Sent from my Nexus 6P using Tapatalk


----------



## thethomasboy (Sep 25, 2014)

*Wow!*

Thank you all for the amazing replies and insights. I was hoping for maybe 3 or 4, but 26 in a day is Awesome! I appreciate everyone's time and opinion, _especially_ those that took the time to share a photo for easy comparison.

I couldn't help but notice that only 11 hours ago, someone started a post looking for the "best affordable" diver (which would include mass production brands, Seiko, Invicta, etc..). So let's make this *THE* 2017 thread for microbrand dive watches, so people have a resource when shopping!

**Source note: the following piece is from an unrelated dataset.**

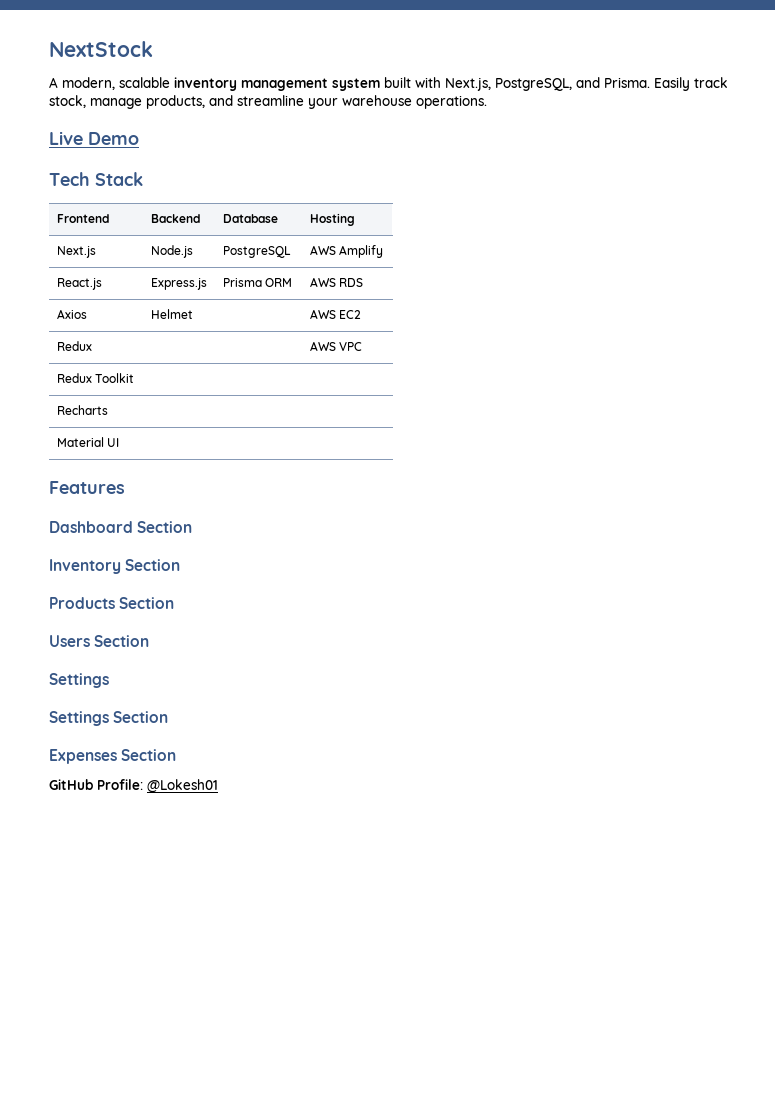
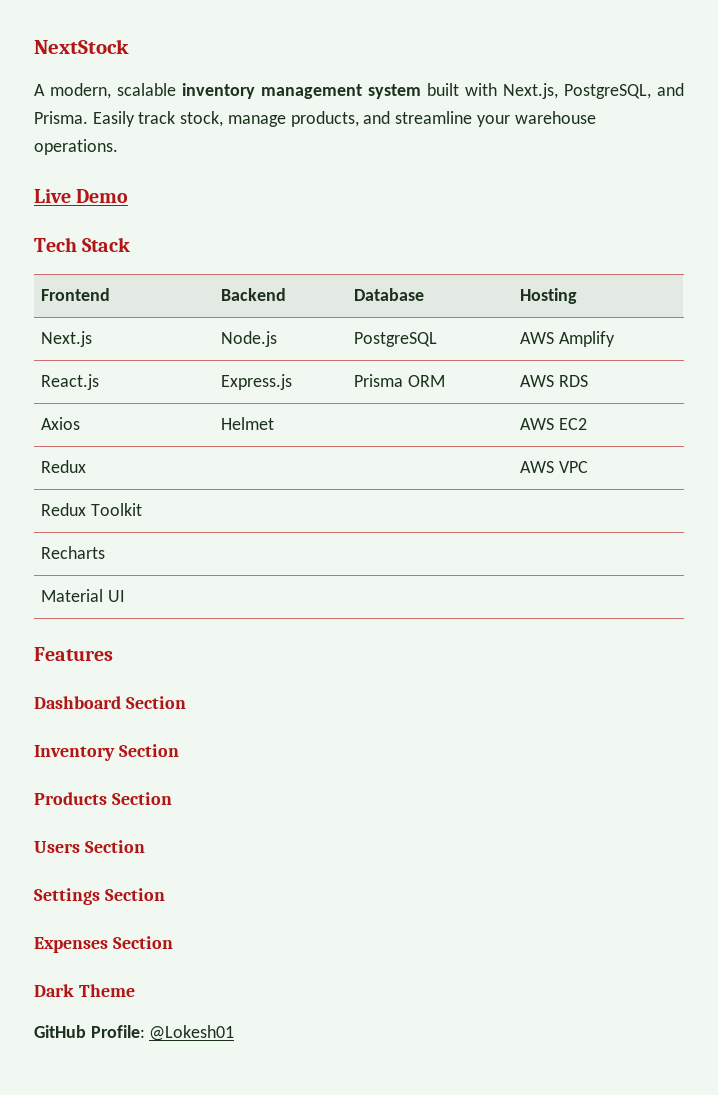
  Users Section
- Settings
+ Dark Theme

Like many others, I'd love to own a Speedmaster or Oyster Perpetual (and they are certainly worth it). But until then... advancements in production technology, affordable movements, crowd-funding and the global economy have allowed a wide-range of Microbrands to emerge. Each offering unique and quality timepieces at affordable prices. Sure half are garbage, some are copies (ahem, I mean _homages_), but there are some diamonds amidst that growing rough that the veterans in this community can illuminate.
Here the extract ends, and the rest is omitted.